(Change detection data)
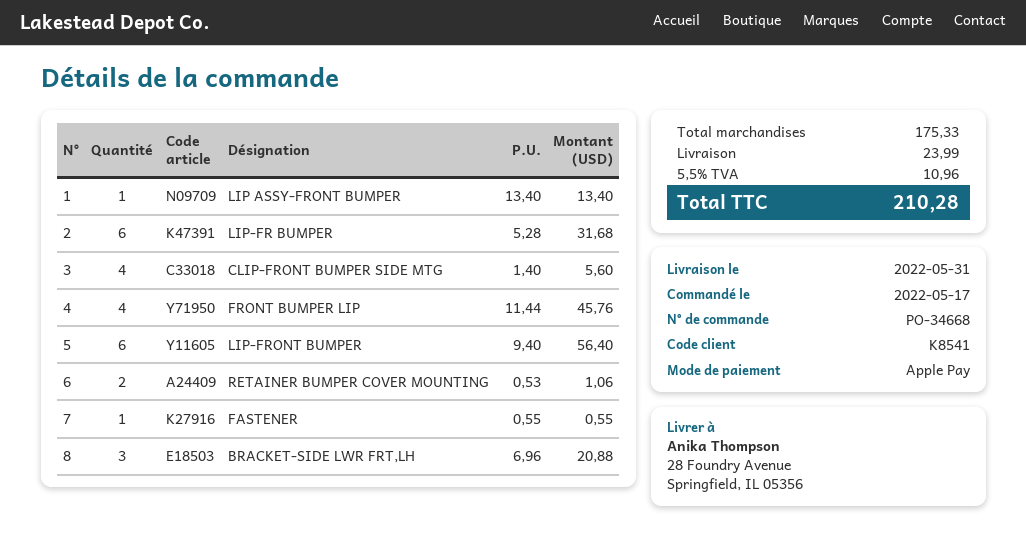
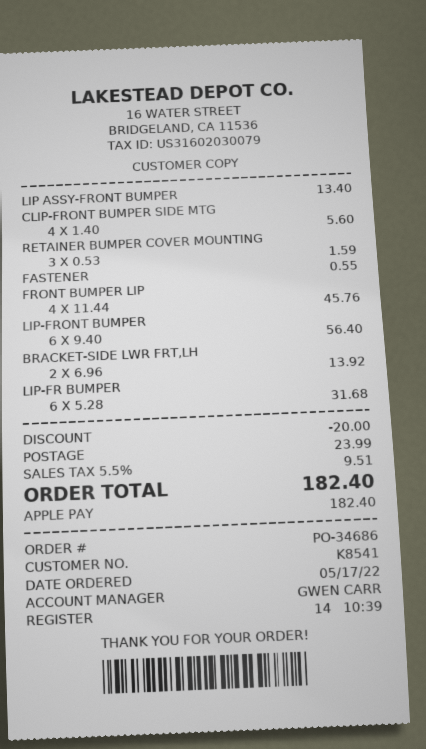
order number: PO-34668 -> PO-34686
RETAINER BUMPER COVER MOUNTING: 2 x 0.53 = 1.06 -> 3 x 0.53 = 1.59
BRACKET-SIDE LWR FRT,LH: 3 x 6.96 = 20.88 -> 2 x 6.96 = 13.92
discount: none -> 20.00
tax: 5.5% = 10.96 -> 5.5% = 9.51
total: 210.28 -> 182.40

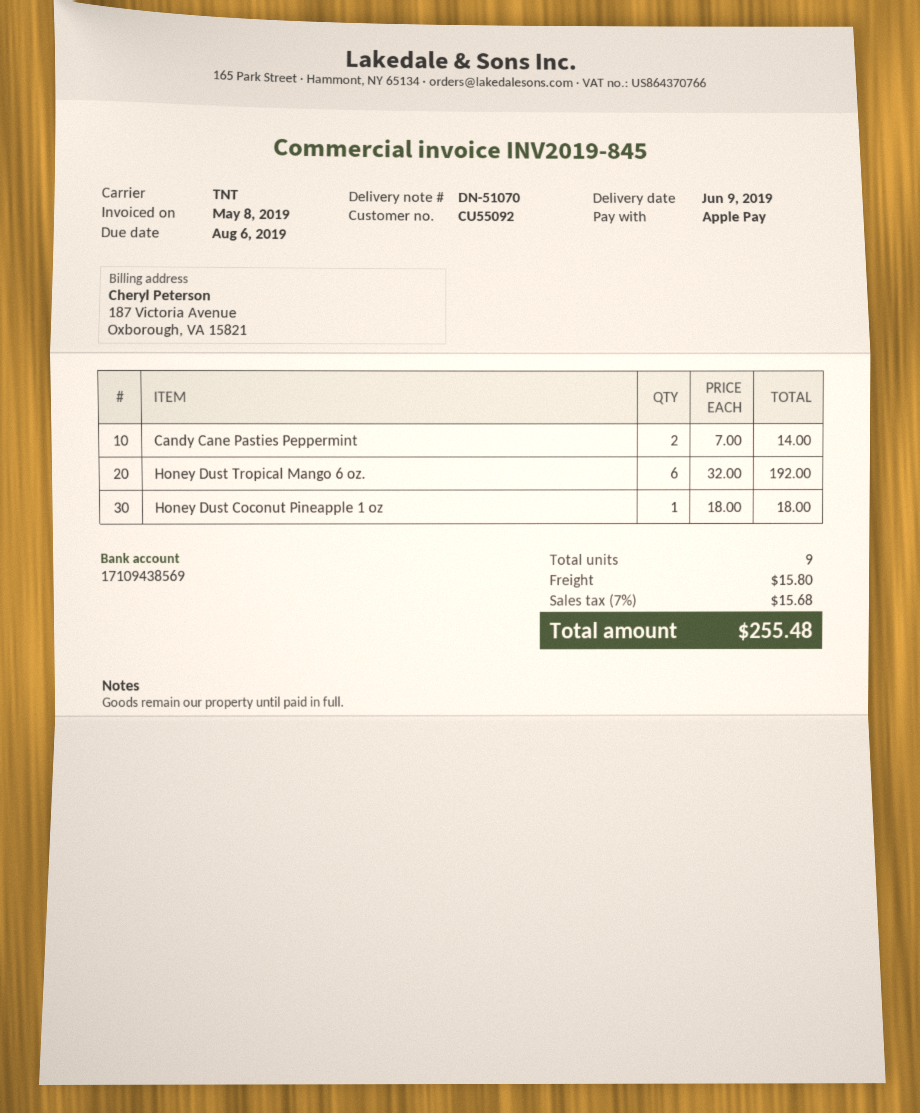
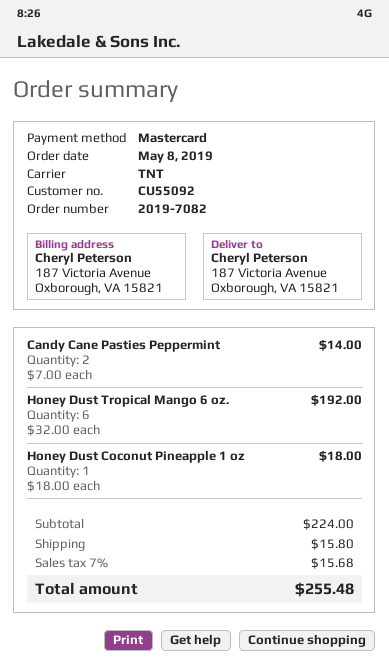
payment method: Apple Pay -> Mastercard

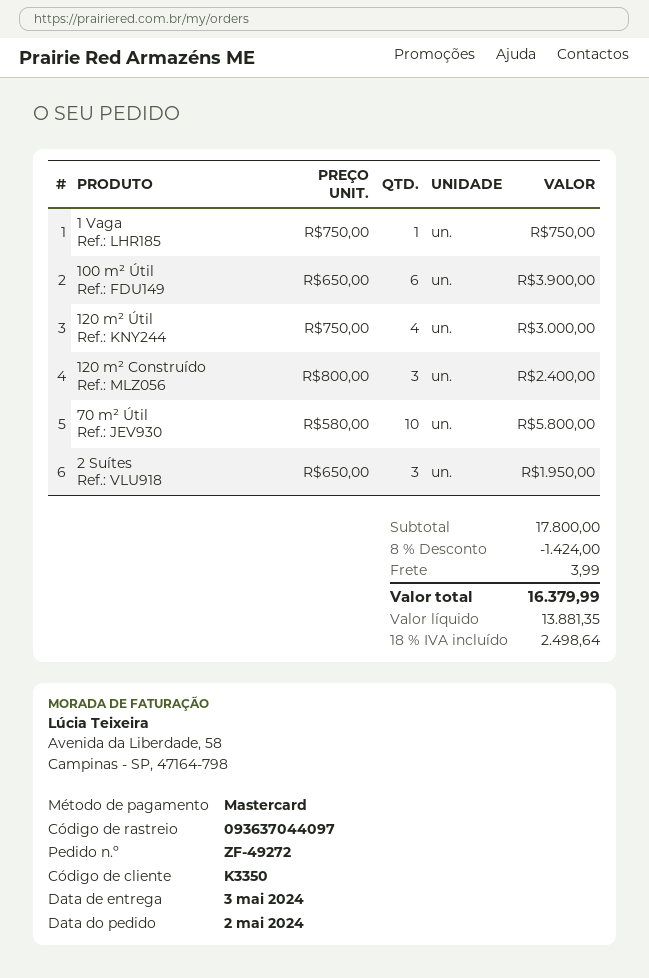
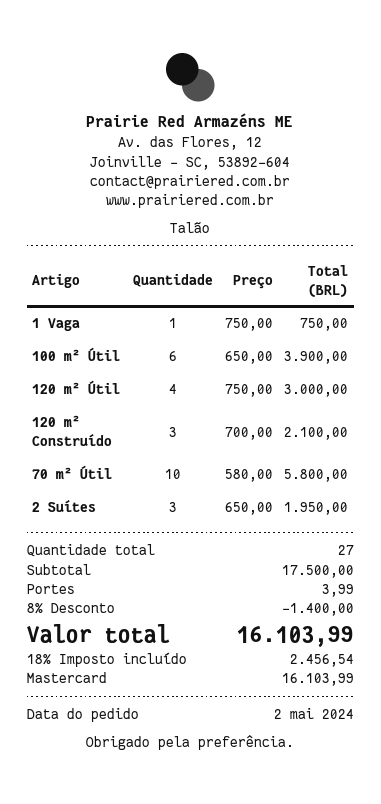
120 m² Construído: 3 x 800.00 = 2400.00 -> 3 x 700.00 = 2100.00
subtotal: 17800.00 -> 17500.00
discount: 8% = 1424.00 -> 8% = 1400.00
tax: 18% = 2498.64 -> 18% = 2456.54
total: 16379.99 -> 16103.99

◆ **What to do**
Reproduce verbatim the stretch of lines beginning with the one containing "discount: 8% = 1424.00 -> 8% = 1400.00" and ending at the close of the entries above.

◆ **Answer below**
discount: 8% = 1424.00 -> 8% = 1400.00
tax: 18% = 2498.64 -> 18% = 2456.54
total: 16379.99 -> 16103.99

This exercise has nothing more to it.